(INPUT DATA begins)

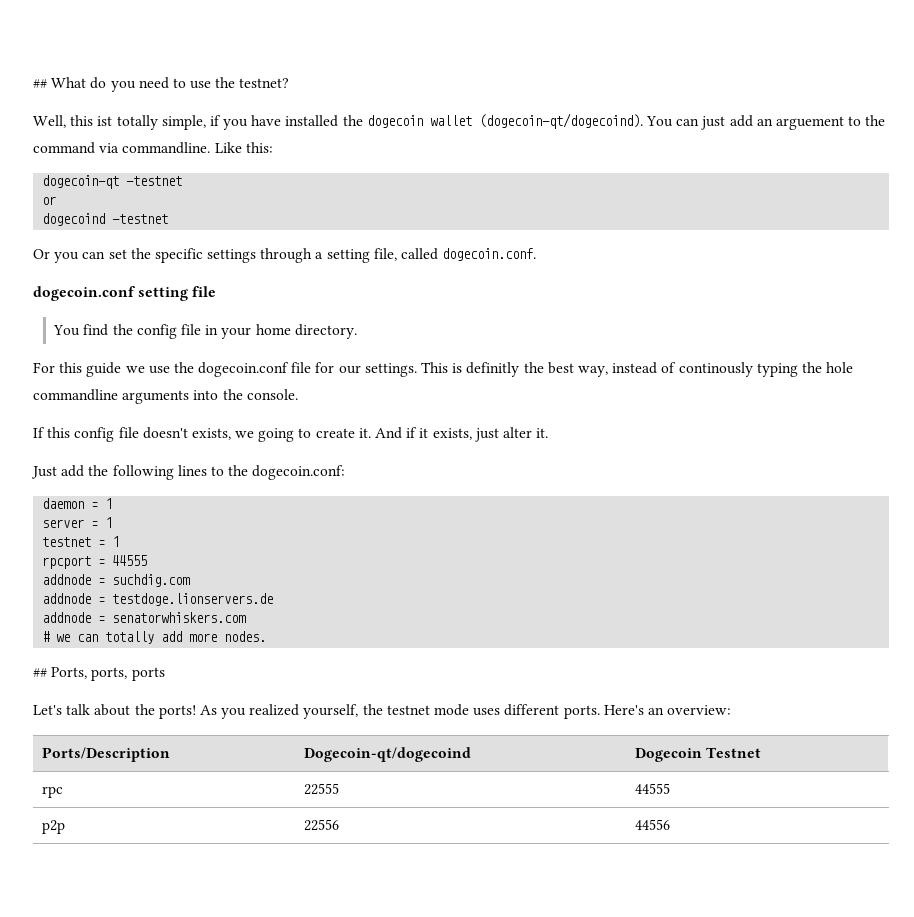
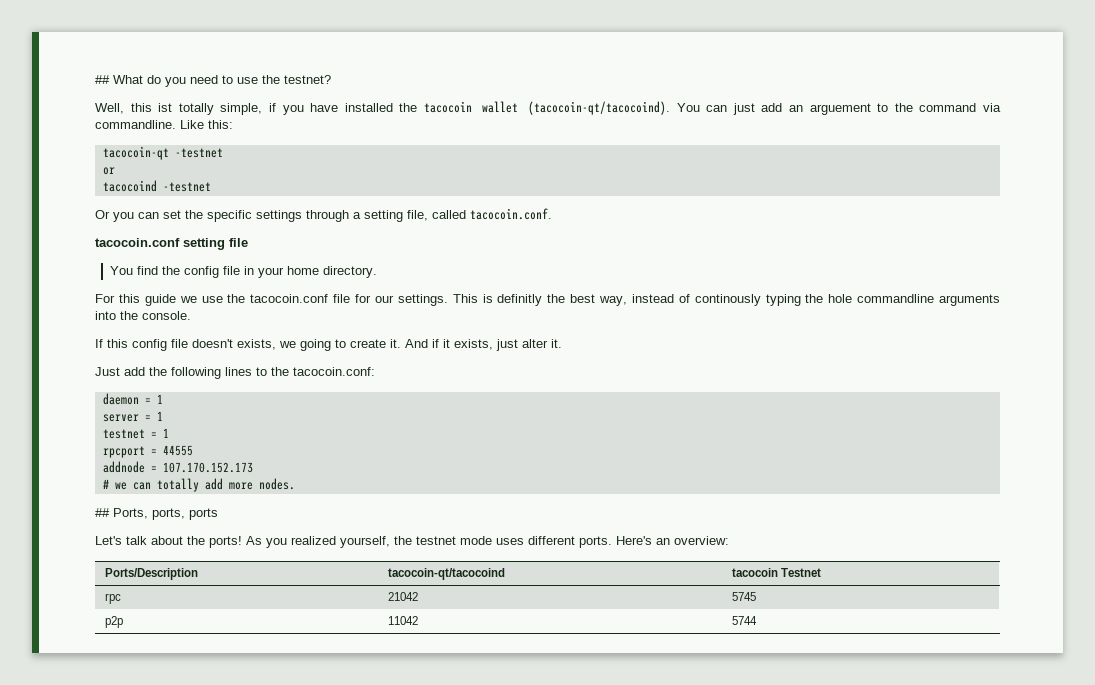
[366,113,643,129] dogecoin wallet (dogecoin-qt/dogecoind). -> [424,101,670,115] tacocoin wallet (tacocoin-qt/tacocoind).
[42,175,120,189] dogecoin-qt -> [102,146,169,160] tacocoin-qt
[42,213,106,226] dogecoind -> [102,180,157,192] tacocoind
[442,248,537,261] [33,286,135,301] dogecoin.conf. // dogecoin.conf -> [470,208,552,220] [95,238,180,247] tacocoin.conf. // tacocoin.conf
[198,362,290,377] dogecoin.conf -> [250,294,329,303] tacocoin.conf
[252,465,346,480] dogecoin.conf: -> [293,367,375,376] tacocoin.conf:
[112,574,191,587] [42,593,274,606] [42,612,247,623] suchdig.com // addnode = testdoge.lionservers.de // addnode = senatorwhiskers.com -> [162,462,253,473] 107.170.152.173
[304,747,472,762] [635,748,703,762] Dogecoin-qt/dogecoind | Dogecoin -> [388,568,506,580] [732,568,779,577] tacocoin-qt/tacocoind | tacocoin
[304,783,340,795] [635,783,671,794] 22555 | 44555 -> [388,592,419,601] [732,592,757,601] 21042 | 5745
[304,819,340,831] [635,819,671,830] 22556 | 44556 -> [388,616,419,625] [732,616,758,625] 11042 | 5744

(INPUT DATA ends)

■ **WORK TASK**:
Without the pictures, write out the lines from the beginning of the entries through the line with "[252,465,346,480] dogecoin.conf: ->".

■ **EXERCISE OUTPUT**:
[366,113,643,129] dogecoin wallet (dogecoin-qt/dogecoind). -> [424,101,670,115] tacocoin wallet (tacocoin-qt/tacocoind).
[42,175,120,189] dogecoin-qt -> [102,146,169,160] tacocoin-qt
[42,213,106,226] dogecoind -> [102,180,157,192] tacocoind
[442,248,537,261] [33,286,135,301] dogecoin.conf. // dogecoin.conf -> [470,208,552,220] [95,238,180,247] tacocoin.conf. // tacocoin.conf
[198,362,290,377] dogecoin.conf -> [250,294,329,303] tacocoin.conf
[252,465,346,480] dogecoin.conf: -> [293,367,375,376] tacocoin.conf:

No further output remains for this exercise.